For example, his mashup could build on a theory known as “sexy syllables,” first proposed 15 years ago. Then, animal behavior specialists discovered that when male canaries sang a brief, two-note syllable, female canaries perked up their tails and ruffled their feathers in solicitous displays.
Perhaps these syllables, Markowitz says, leads to a dopamine rush in the male’s brain. That rush could then prompt him to select a different syllable or flourish 10 seconds later that’s designed to surprise the female yet again. What looks like conscious decision-making on the outside may just be the bird responding to some basic physiological rules. Until we can see into the bird’s brain while it’s singing in a social environment—how the female responds at a given time, how other competing birds’ songs factor into the probabilities—we can’t actually know.
Scientists may also find unnecessary components of canary song—ornaments that don’t help or perhaps even hinder a male bird in his quest to find a mate.
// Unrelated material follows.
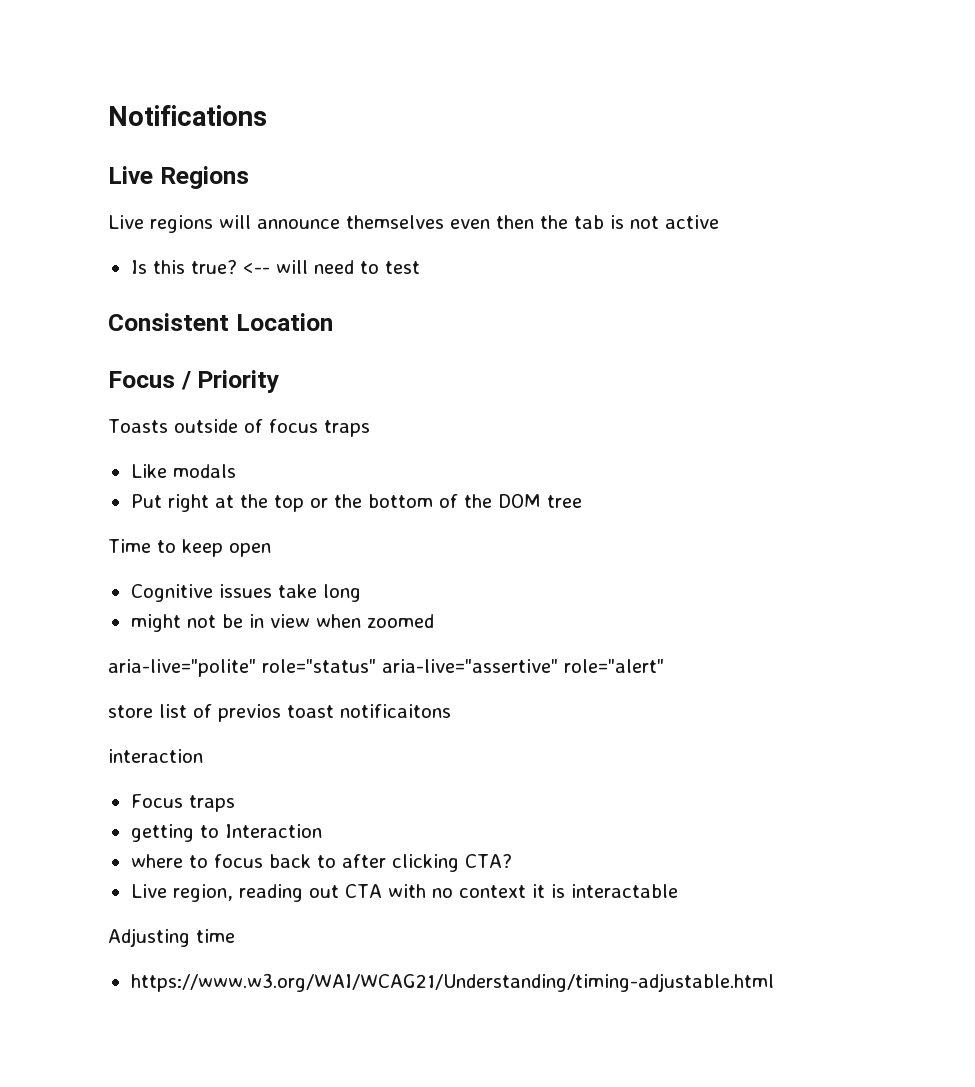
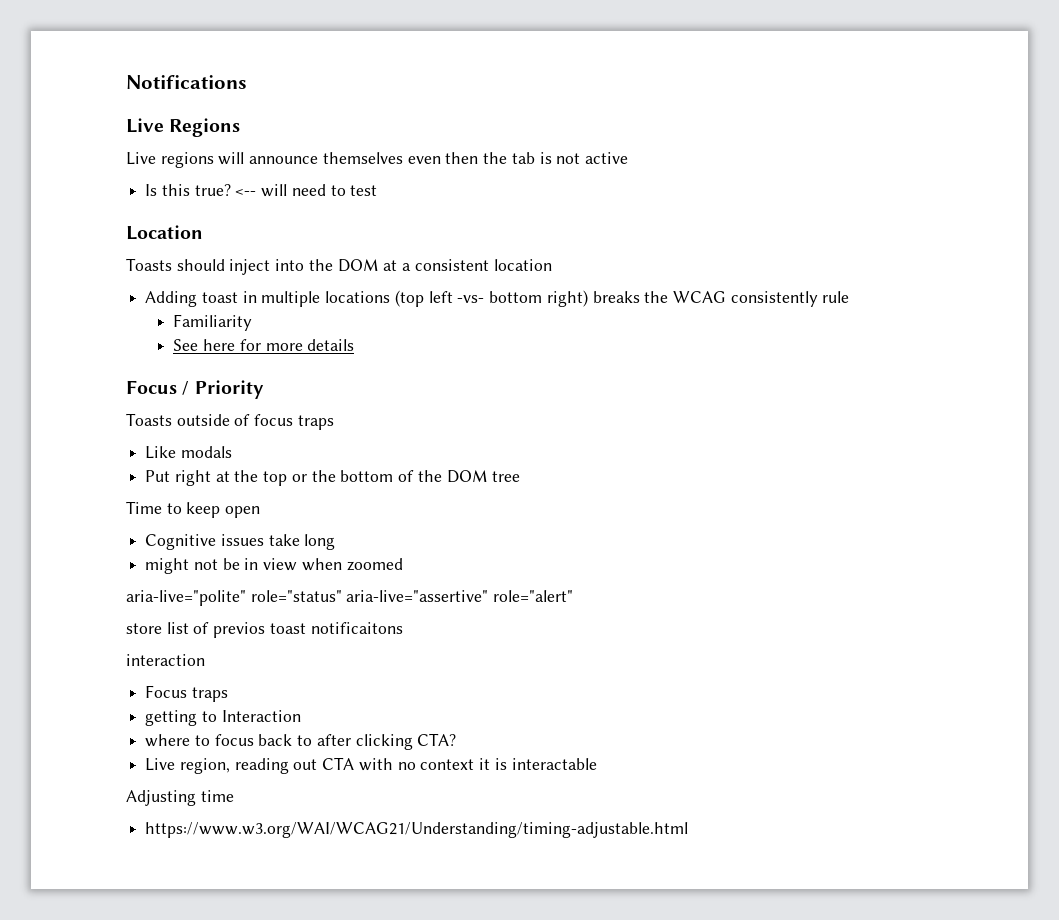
[108,313,229,331] Consistent -> (378, 190) none
(333, 322) none -> [126,258,552,275] [145,290,850,307] [173,314,253,331] [173,339,355,351] // Toasts should inject into the DOM at a consistent location // Adding toast in multiple locations (top left -vs- bottom right) breaks the WCAG consistently rule // Familiarity // See here for more details

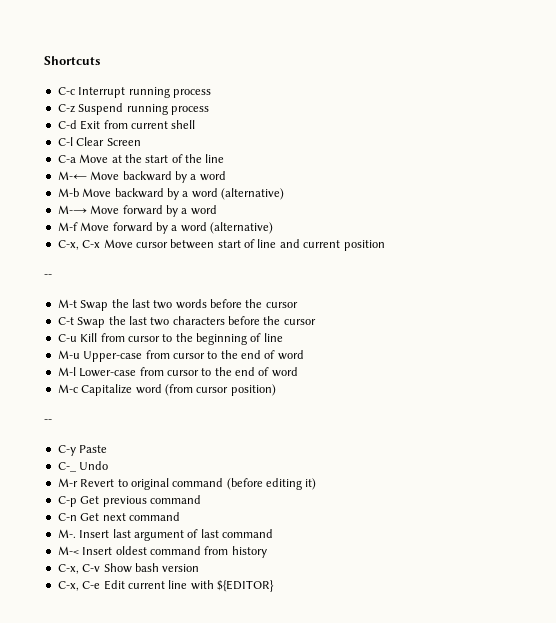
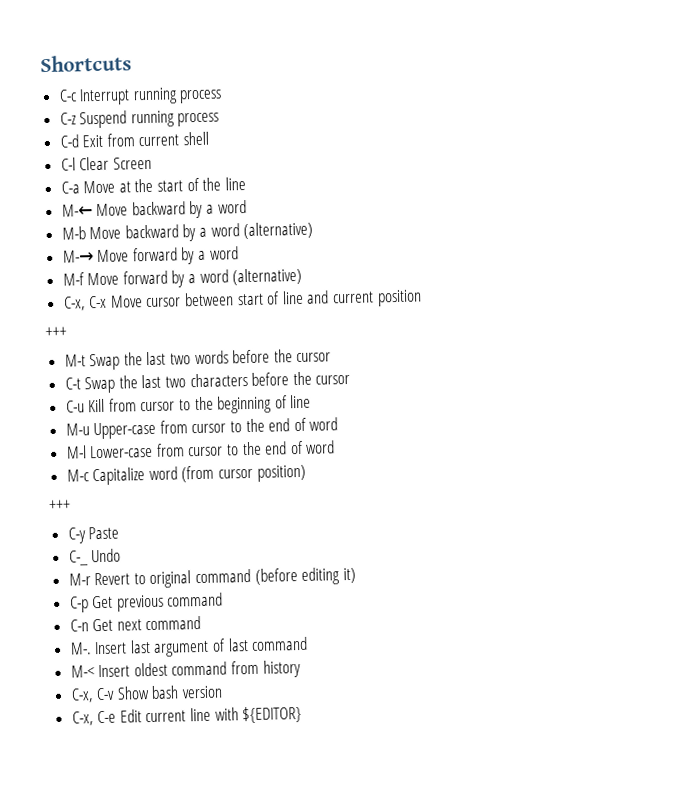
[44,274,52,278] -- -> [45,326,67,339] +++
[44,419,52,423] -- -> [49,499,71,512] +++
By removing parts of the song that researchers suspect aren’t important, they could see how the females behave in response. If females react the same to a simplified song as they do to a full song, it’s possible that the additional notes are the male canary just playing around. “I think with the right tools, you can start to look at birds like the nightingale, the brown thrasher, and other wild, complex singers,” says Markowitz. “We may find that all of this complexity serves absolutely no purpose.”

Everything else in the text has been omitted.